Mathai Stephen C, Suber Tomeka, Khair Rubina M, Kolb Todd M, Damico Rachel L, Hassoun Paul M
1 Division of Pulmonary and Critical Care Medicine, Johns Hopkins University School of Medicine, Baltimore, Maryland; and.
2 Division of Pulmonary, Allergy, and Critical Care Medicine, University of Pittsburgh School of Medicine, Pittsburgh, Pennsylvania.
Ann Am Thorac Soc. 2016 Jan;13(1):31-9. doi: 10.1513/AnnalsATS.201412-572OC.
Pulmonary arterial hypertension is a progressive disease with high morbidity and mortality despite advances in medical therapy. The relationship between patient-related outcomes, such as health-related quality of life (HRQOL), and survival is not well described.
To assess the relationship between HRQOL and outcomes in patients with pulmonary arterial hypertension.
Consecutive patients with right heart catheterization-proven pulmonary arterial hypertension who completed the Medical Outcomes Survey Short Form-36 survey (SF-36) were included. Demographic, clinical, physiological, and hemodynamic data were collected at baseline. Survival was assessed from the time of diagnosis of pulmonary arterial hypertension. Cox proportional hazard models were constructed to assess the relationship between HRQOL and transplant-free survival.

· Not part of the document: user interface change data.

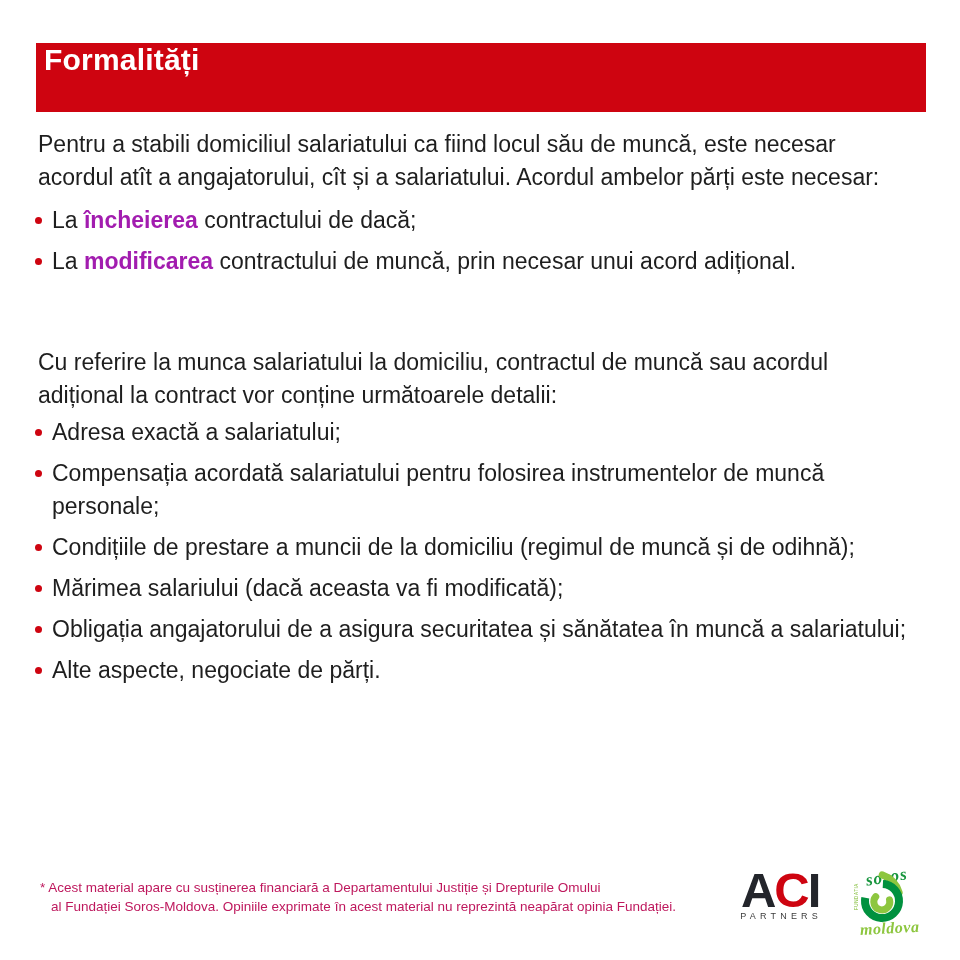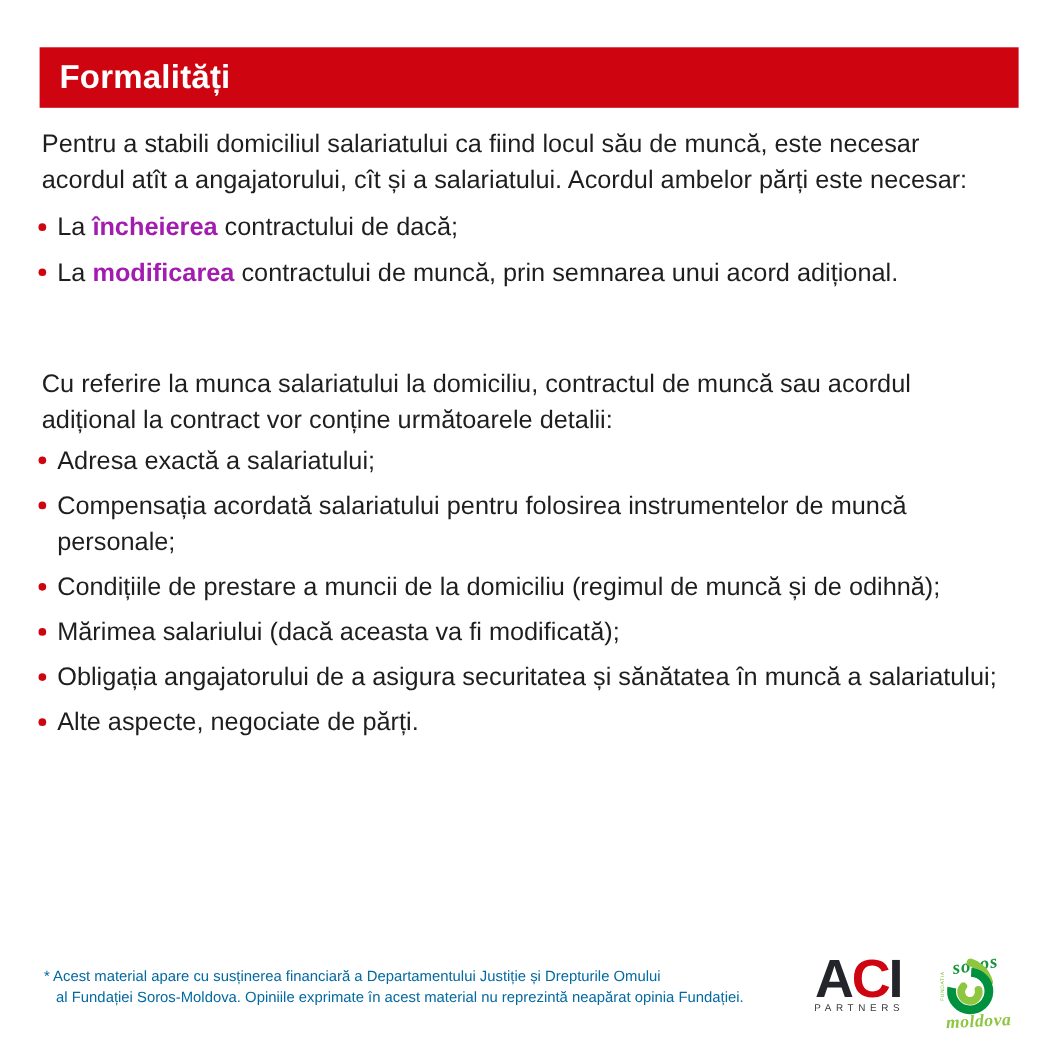--- a/index.html
+++ b/index.html
@@ -18,11 +18,11 @@
   
   .title-bar {
     margin: 43px 34px 0 36px;
-    height: 55px;
+    height: 69px;
     background: #CE0410;
     display: flex;
-    align-items: center;
-    padding-left: 18px;
+    align-items: flex-start;
+    padding-left: 8px;
     box-sizing: border-box;
   }
   .title-bar h1 {

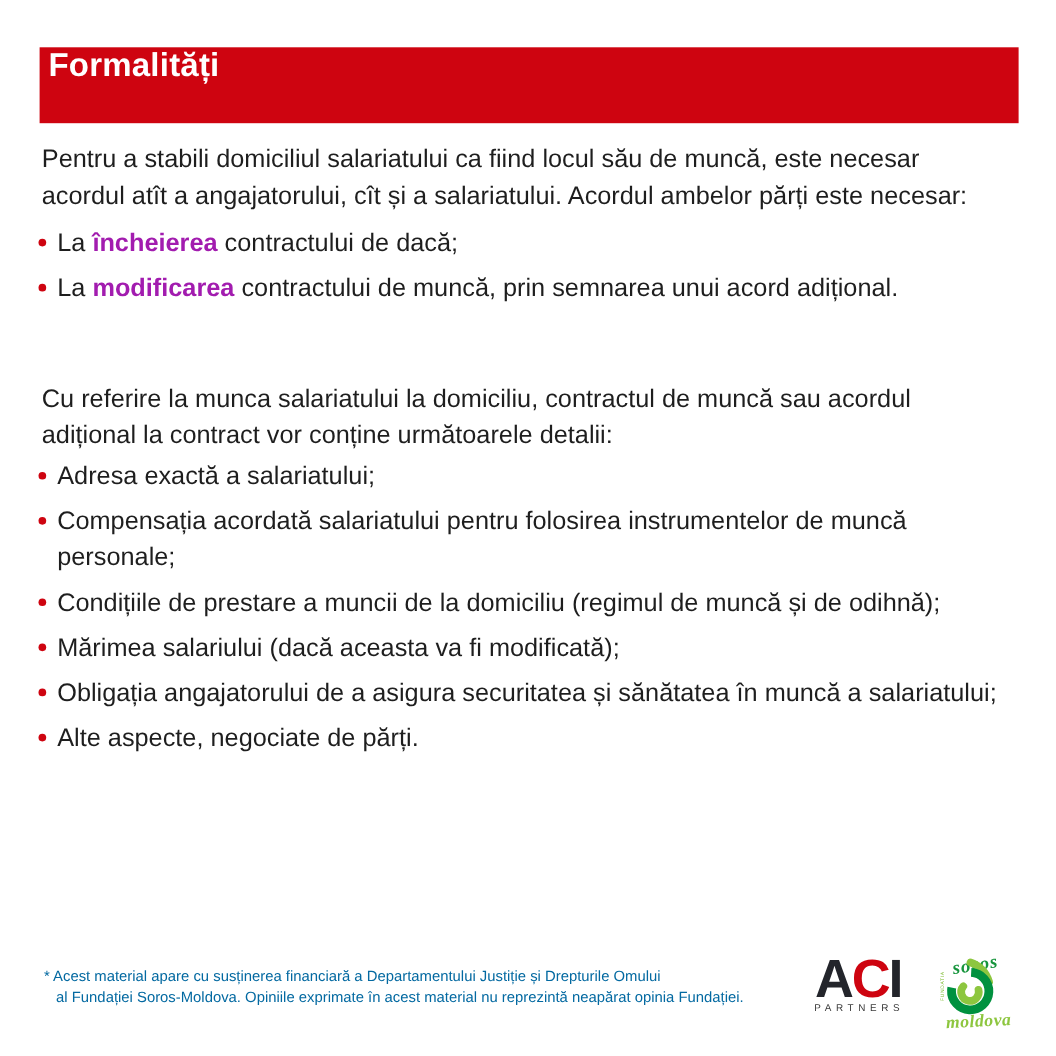--- a/index.html
+++ b/index.html
@@ -152,7 +152,7 @@
       </li>
       <li>
         <span class="dot"></span>
-        <span class="li-text"><span>La </span><span class="hl">modificarea</span><span> contractului de muncă, prin semnarea unui acord adițional.</span></span>
+        <span class="li-text"><span>La </span><span class="hl">modificarea</span><span> contractului de muncă, prin necesar unui acord adițional.</span></span>
       </li>
     </ul>
 

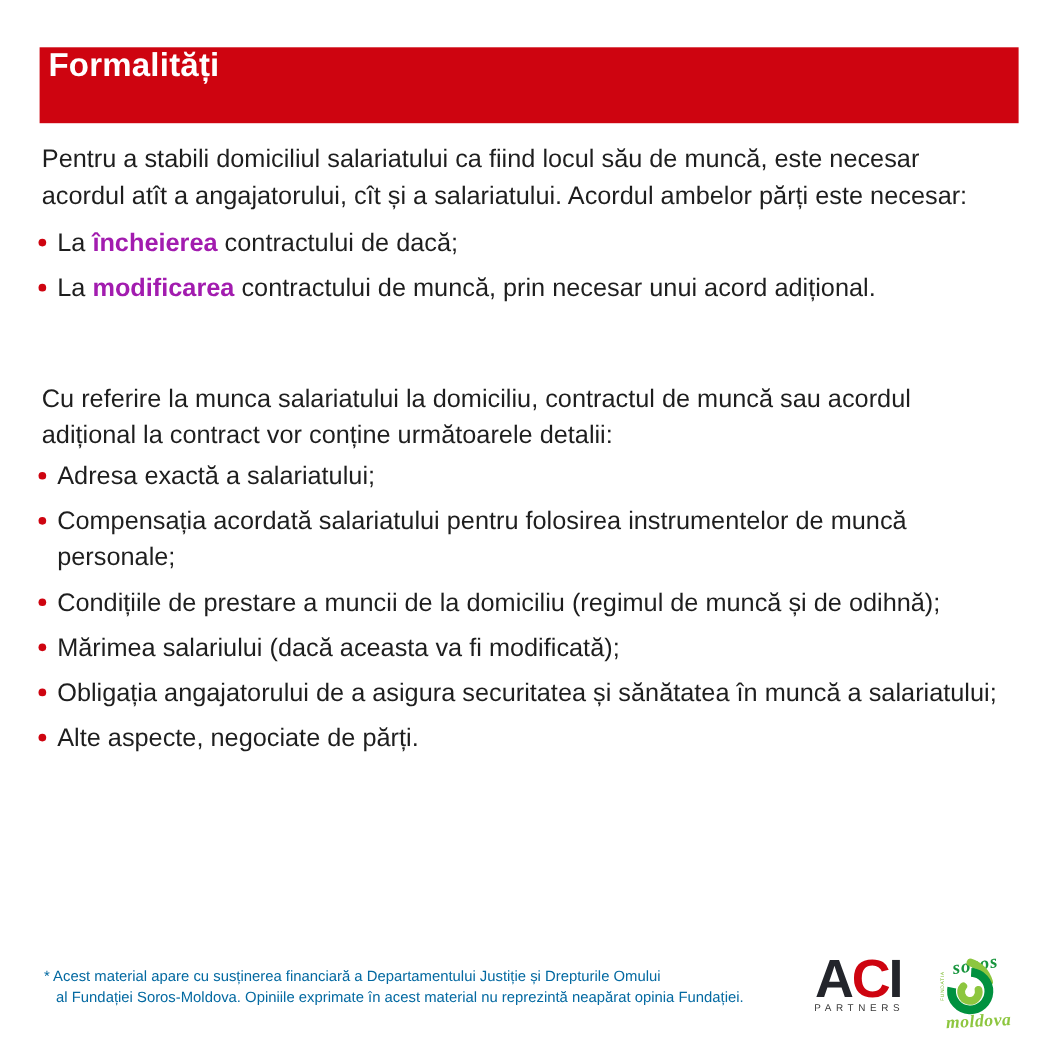--- a/index.html
+++ b/index.html
@@ -82,7 +82,7 @@
     max-width: 660px;
     font-size: 13.5px;
     line-height: 19px;
-    color: #0369a1;
+    color: #be185d;
   }
   .note .note-line2 { display: block; padding-left: 11px; }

Eighty-seven patients with pulmonary arterial hypertension were enrolled and followed prospectively for a median of 3.8 years. At baseline, HRQOL was significantly worse than U.S. normal values for six of eight domains of the SF-36. Several domains demonstrated moderate correlation (r value ≥ 0.40) with 6-minute-walk distance and World Health Organization functional class; there were no significant associations with hemodynamics. In univariable Cox proportional hazard models, six of eight domains and both summary scores were significantly associated with survival. In multivariable models, adjusted for age, disease type, and cardiac function, these relationships largely persisted.
In this cohort of patients with pulmonary arterial hypertension, HRQOL, as assessed by the SF-36, was strongly associated with transplant-free survival. These relationships persisted when controlling for potential confounders such as disease type and disease severity. These findings suggest that HRQOL may be an important predictor of outcomes in pulmonary arterial hypertension and therefore a target for future therapeutic interventions.
尽管药物治疗取得了进展,但肺动脉高压是一种发病率和死亡率都很高的进行性疾病。患者相关结局,如健康相关生活质量(HRQOL)与生存率之间的关系尚未得到充分描述。
评估肺动脉高压患者的HRQOL与结局之间的关系。
纳入经右心导管检查证实为肺动脉高压且完成医学结局研究简表36(SF-36)调查的连续患者。在基线时收集人口统计学、临床、生理和血流动力学数据。从肺动脉高压诊断之时开始评估生存率。构建Cox比例风险模型以评估HRQOL与无移植生存之间的关系。
87例肺动脉高压患者入组并进行前瞻性随访,中位随访时间为3.8年。在基线时,SF-36八个领域中的六个领域,HRQOL显著低于美国正常值。几个领域与6分钟步行距离和世界卫生组织功能分级呈中度相关(r值≥0.40);与血流动力学无显著关联。在单变量Cox比例风险模型中,八个领域中的六个领域以及两个综合评分均与生存率显著相关。在多变量模型中,在调整年龄、疾病类型和心功能后,这些关系基本持续存在。
在这个肺动脉高压患者队列中,通过SF-36评估的HRQOL与无移植生存密切相关。在控制疾病类型和疾病严重程度等潜在混杂因素后,这些关系依然存在。这些发现表明,HRQOL可能是肺动脉高压结局的一个重要预测指标,因此是未来治疗干预的一个靶点。